*WORK REQUEST:* Each line below from the one containing "(91, 166) none -> [165,280,250,296] Windows" through the one containing "[120,302,129,310] is -> [208,486,243,495] was" should be output exactly as it stands, and no other line should appear.

*EXCERPTED DATA:*
++++++++++

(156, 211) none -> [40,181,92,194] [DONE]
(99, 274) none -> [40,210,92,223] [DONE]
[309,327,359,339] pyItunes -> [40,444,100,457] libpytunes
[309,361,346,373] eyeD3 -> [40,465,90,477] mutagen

++++++++++

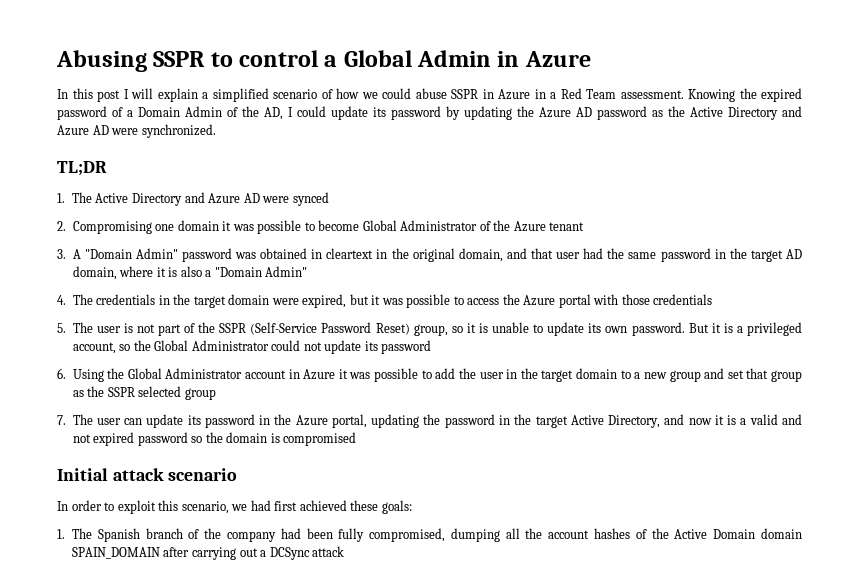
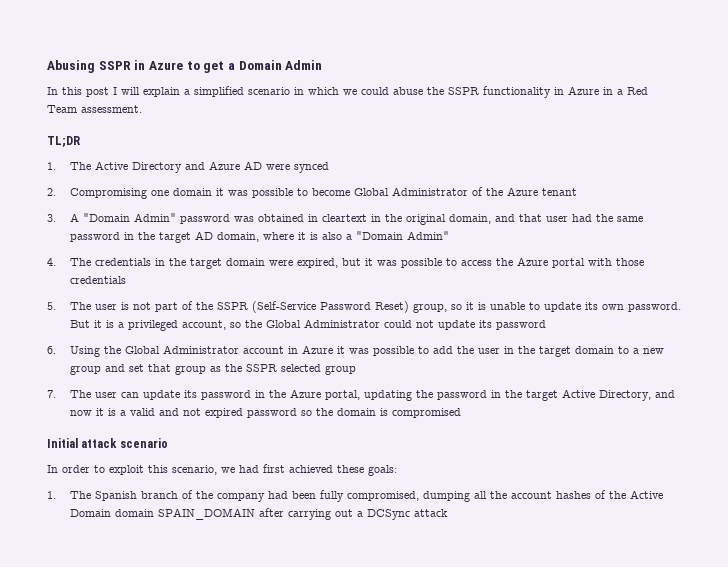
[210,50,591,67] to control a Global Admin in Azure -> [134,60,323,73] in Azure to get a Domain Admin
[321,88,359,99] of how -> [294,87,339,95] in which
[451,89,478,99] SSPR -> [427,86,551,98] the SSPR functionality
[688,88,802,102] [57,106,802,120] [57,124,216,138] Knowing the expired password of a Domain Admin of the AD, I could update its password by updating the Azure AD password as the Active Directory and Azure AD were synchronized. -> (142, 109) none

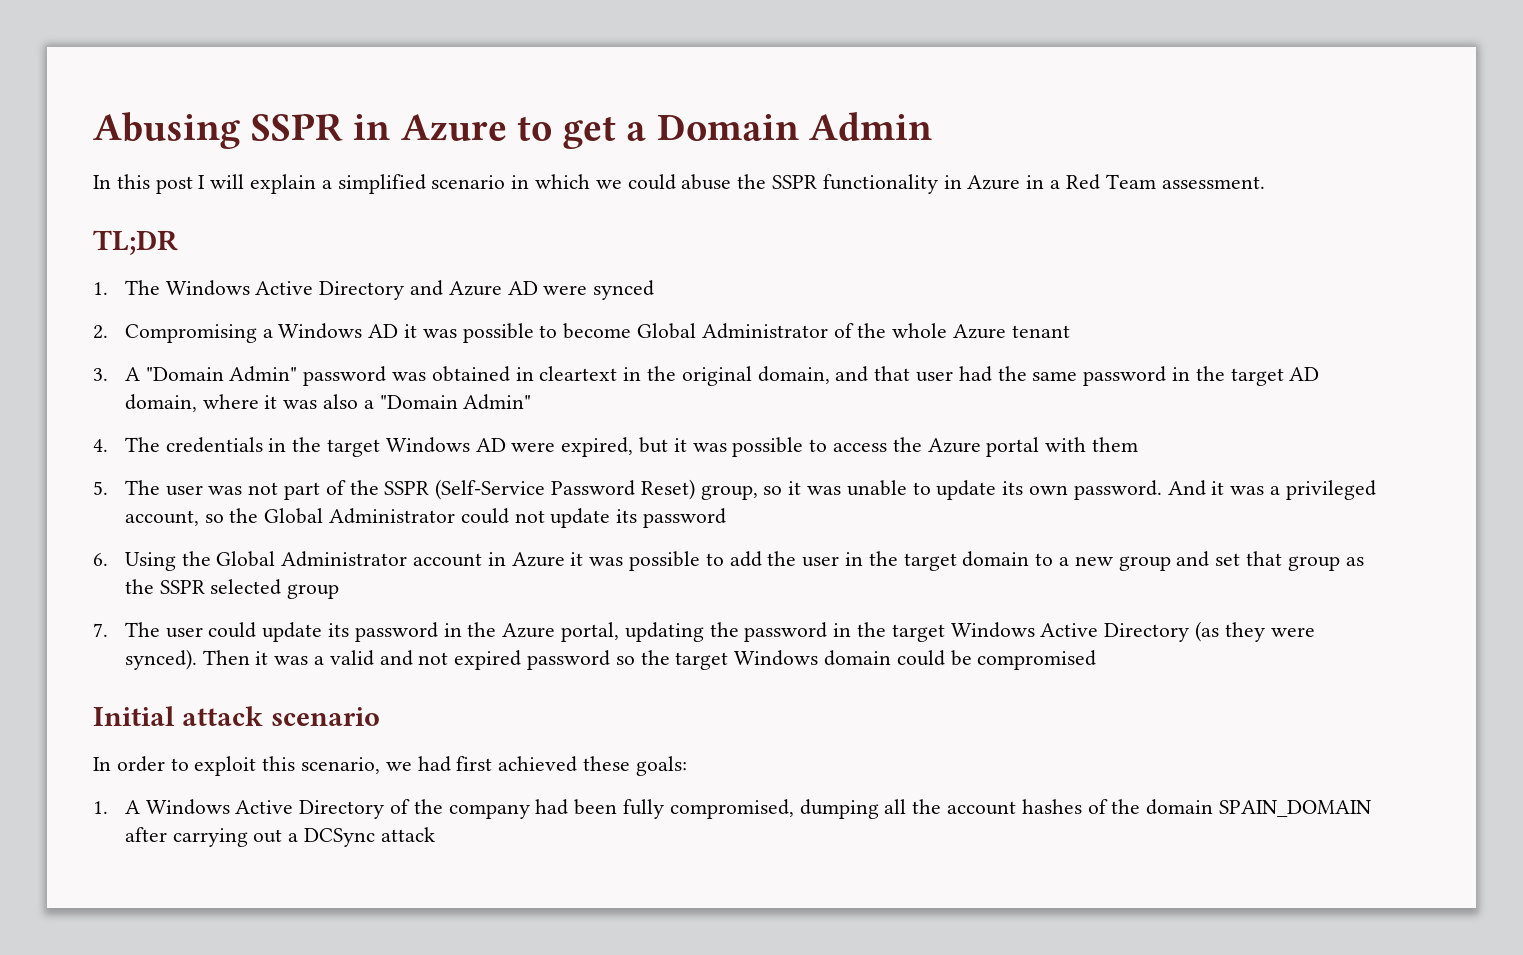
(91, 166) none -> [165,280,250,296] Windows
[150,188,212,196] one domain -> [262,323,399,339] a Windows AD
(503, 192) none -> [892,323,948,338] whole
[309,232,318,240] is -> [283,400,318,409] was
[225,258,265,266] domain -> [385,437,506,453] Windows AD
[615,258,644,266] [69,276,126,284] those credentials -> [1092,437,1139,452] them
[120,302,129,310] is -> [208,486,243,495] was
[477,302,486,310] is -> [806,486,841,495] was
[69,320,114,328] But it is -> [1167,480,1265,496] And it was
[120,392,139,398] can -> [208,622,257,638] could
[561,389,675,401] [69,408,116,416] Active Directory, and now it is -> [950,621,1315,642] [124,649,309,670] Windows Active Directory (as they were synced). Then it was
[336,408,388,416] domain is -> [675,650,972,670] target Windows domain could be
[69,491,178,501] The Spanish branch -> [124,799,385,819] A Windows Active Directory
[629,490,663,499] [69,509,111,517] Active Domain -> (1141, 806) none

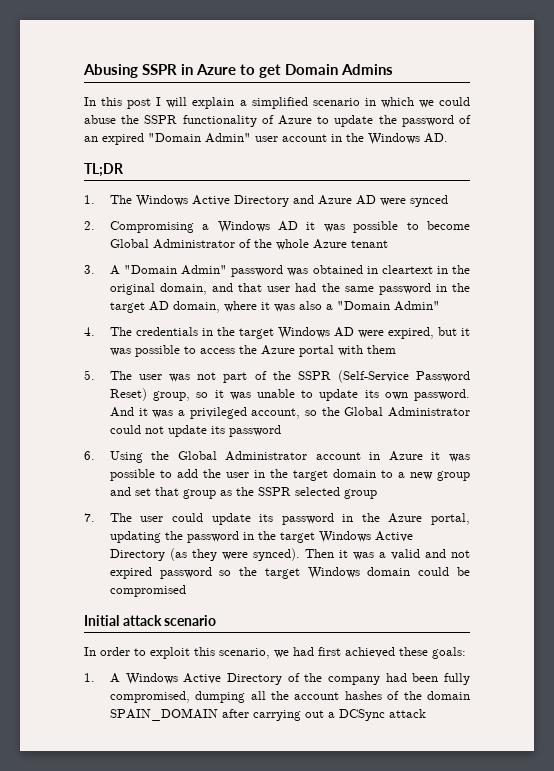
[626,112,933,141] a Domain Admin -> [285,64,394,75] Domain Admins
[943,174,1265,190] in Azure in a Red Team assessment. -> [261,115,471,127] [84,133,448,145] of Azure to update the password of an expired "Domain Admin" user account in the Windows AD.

++++++++++

*ANSWER TO THIS PROBLEM:*
(91, 166) none -> [165,280,250,296] Windows
[150,188,212,196] one domain -> [262,323,399,339] a Windows AD
(503, 192) none -> [892,323,948,338] whole
[309,232,318,240] is -> [283,400,318,409] was
[225,258,265,266] domain -> [385,437,506,453] Windows AD
[615,258,644,266] [69,276,126,284] those credentials -> [1092,437,1139,452] them
[120,302,129,310] is -> [208,486,243,495] was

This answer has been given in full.